------ Data provided

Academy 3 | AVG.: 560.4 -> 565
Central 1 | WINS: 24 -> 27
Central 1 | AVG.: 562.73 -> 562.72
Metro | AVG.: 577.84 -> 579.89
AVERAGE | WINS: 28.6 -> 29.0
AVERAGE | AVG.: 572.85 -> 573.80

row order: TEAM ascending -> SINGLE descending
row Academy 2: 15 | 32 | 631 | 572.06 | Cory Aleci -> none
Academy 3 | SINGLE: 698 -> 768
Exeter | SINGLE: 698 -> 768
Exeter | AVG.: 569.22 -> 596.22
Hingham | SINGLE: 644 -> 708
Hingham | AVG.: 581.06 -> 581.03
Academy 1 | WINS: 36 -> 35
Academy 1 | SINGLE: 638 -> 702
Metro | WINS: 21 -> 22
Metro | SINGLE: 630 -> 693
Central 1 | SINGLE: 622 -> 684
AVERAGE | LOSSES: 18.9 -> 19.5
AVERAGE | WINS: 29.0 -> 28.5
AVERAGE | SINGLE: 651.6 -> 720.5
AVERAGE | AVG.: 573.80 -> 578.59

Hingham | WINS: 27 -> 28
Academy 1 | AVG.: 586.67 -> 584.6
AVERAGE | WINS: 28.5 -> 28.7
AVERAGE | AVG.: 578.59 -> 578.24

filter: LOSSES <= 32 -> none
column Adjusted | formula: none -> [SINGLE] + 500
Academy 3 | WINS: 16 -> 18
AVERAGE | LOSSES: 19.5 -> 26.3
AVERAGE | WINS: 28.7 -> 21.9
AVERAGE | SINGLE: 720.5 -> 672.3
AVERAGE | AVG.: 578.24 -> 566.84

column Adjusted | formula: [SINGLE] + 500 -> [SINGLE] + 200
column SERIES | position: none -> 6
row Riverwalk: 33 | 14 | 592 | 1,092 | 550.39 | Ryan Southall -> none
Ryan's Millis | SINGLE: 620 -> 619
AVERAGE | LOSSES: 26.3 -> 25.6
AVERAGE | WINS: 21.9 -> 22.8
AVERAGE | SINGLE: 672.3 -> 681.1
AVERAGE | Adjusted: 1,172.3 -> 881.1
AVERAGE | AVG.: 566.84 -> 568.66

------------
------ Data provided

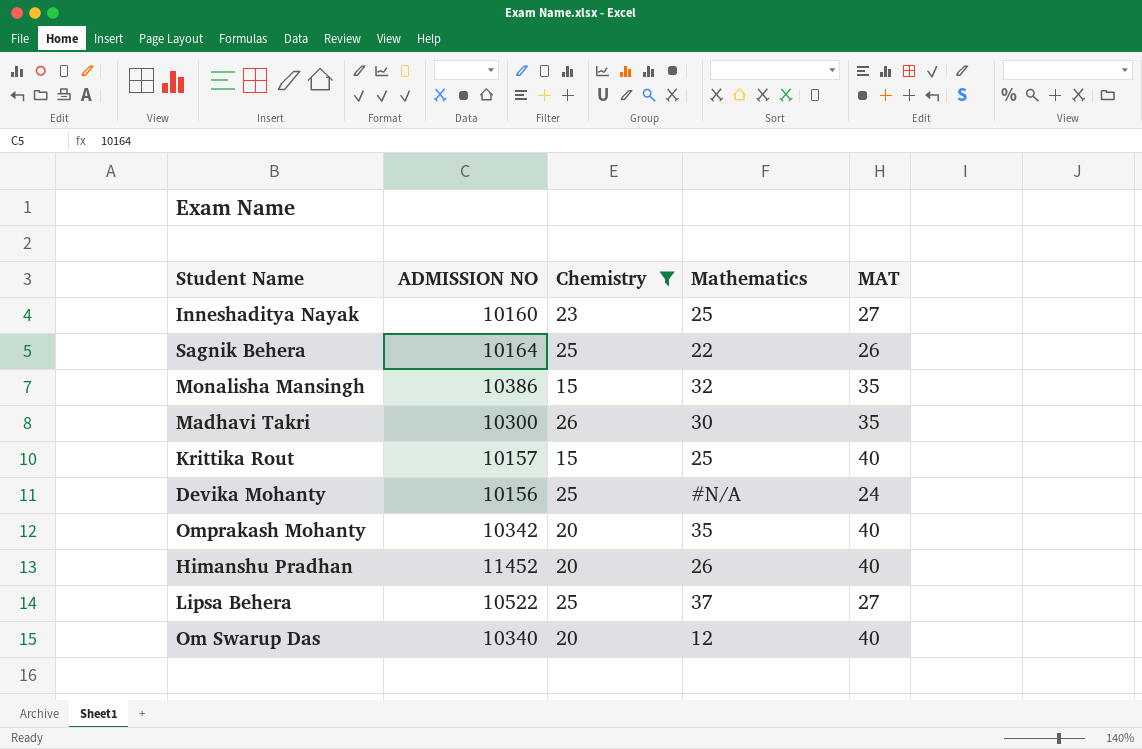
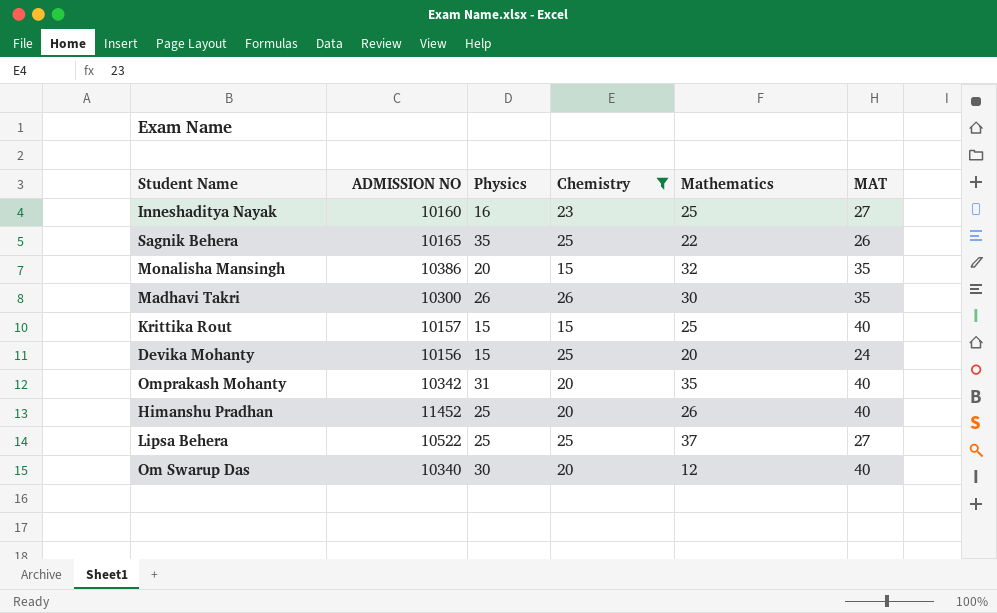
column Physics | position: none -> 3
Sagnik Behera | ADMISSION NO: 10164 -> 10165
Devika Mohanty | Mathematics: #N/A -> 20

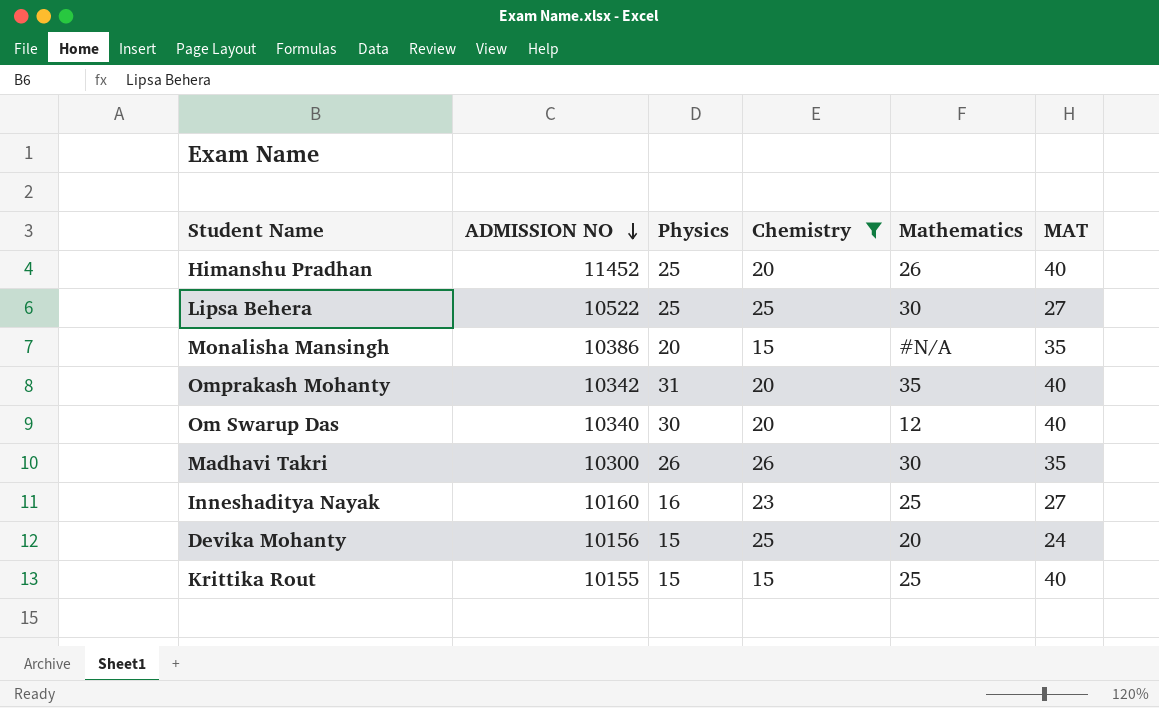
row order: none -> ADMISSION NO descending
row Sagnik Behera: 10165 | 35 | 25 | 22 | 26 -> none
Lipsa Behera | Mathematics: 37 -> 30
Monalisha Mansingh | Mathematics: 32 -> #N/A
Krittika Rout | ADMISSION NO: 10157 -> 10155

------------
------ Data provided

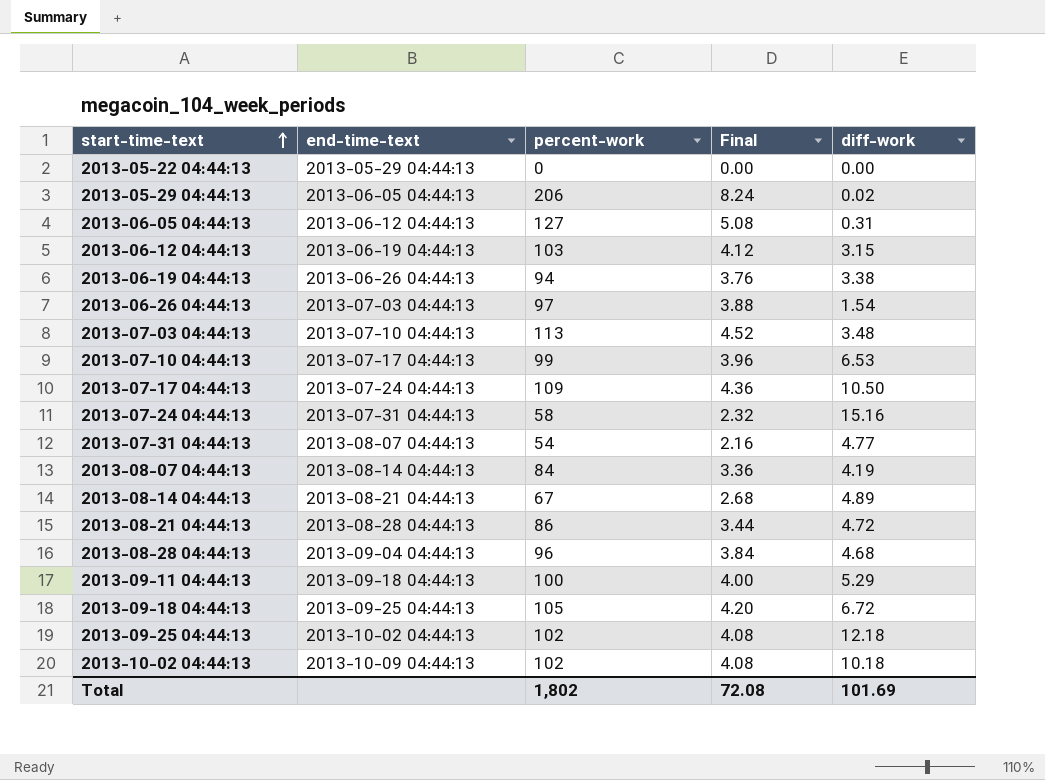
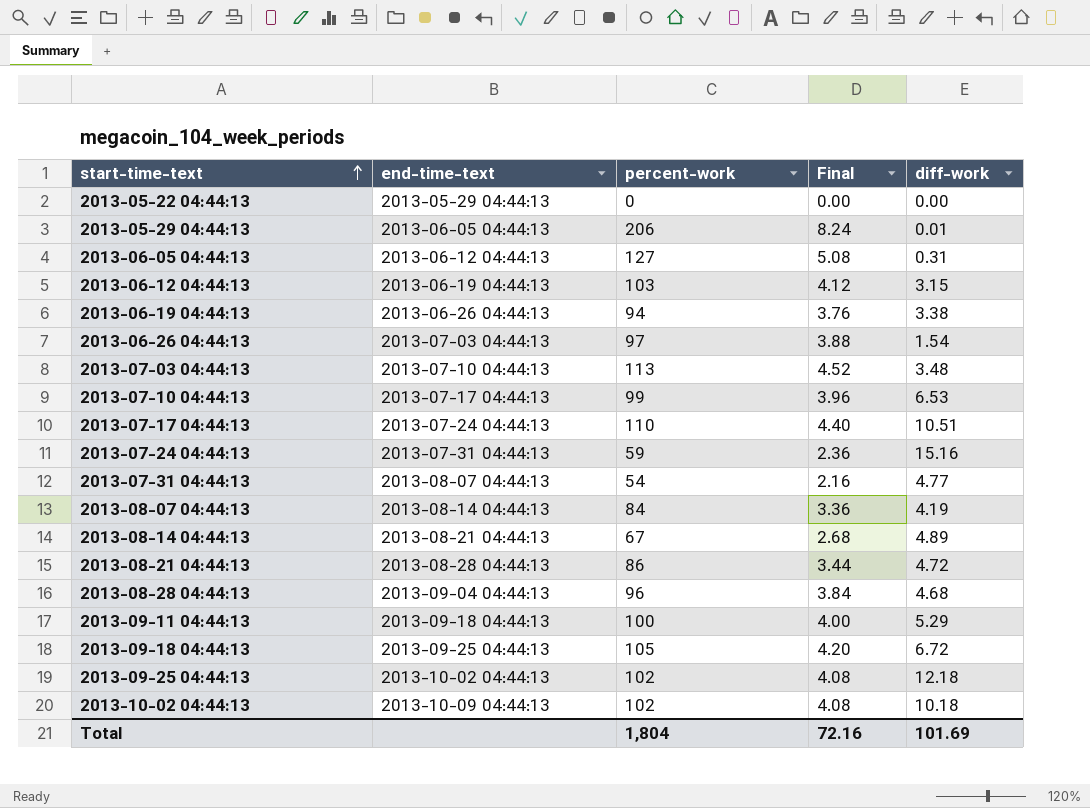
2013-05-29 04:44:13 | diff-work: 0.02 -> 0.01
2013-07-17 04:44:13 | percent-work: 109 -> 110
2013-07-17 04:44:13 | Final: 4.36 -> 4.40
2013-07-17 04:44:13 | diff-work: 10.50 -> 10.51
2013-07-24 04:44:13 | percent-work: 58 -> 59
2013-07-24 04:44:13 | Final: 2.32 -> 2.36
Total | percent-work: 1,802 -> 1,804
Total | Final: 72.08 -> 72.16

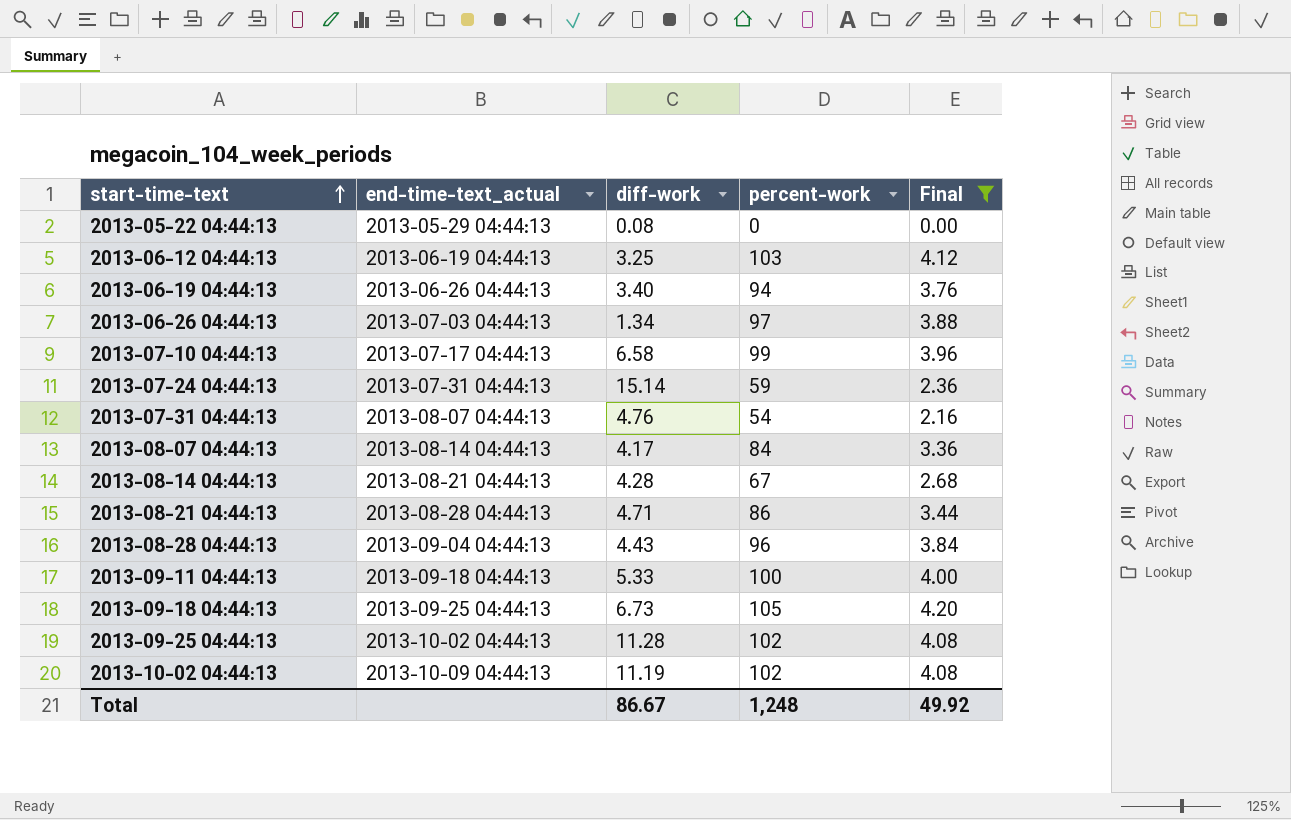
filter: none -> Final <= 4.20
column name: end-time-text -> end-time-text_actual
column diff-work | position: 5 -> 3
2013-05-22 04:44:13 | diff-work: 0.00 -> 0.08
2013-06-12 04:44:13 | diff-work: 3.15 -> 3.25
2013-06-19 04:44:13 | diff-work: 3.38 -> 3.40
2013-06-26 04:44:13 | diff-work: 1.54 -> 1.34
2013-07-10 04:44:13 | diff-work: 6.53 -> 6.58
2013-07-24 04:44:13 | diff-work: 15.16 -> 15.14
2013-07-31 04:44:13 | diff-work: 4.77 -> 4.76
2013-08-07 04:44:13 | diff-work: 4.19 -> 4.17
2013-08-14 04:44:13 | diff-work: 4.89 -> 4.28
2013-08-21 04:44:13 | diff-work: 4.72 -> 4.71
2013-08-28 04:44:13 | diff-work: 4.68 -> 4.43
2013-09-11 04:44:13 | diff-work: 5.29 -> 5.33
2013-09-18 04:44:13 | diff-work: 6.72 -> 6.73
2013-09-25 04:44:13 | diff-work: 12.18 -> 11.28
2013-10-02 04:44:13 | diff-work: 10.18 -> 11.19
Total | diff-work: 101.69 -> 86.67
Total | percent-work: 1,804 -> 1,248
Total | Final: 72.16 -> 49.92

------------

▶ Exercise instructions
Only lines holding "Sagnik" are wanted; copy all of them from the listing.

▶ Answer to the problem
Sagnik Behera | ADMISSION NO: 10164 -> 10165
row Sagnik Behera: 10165 | 35 | 25 | 22 | 26 -> none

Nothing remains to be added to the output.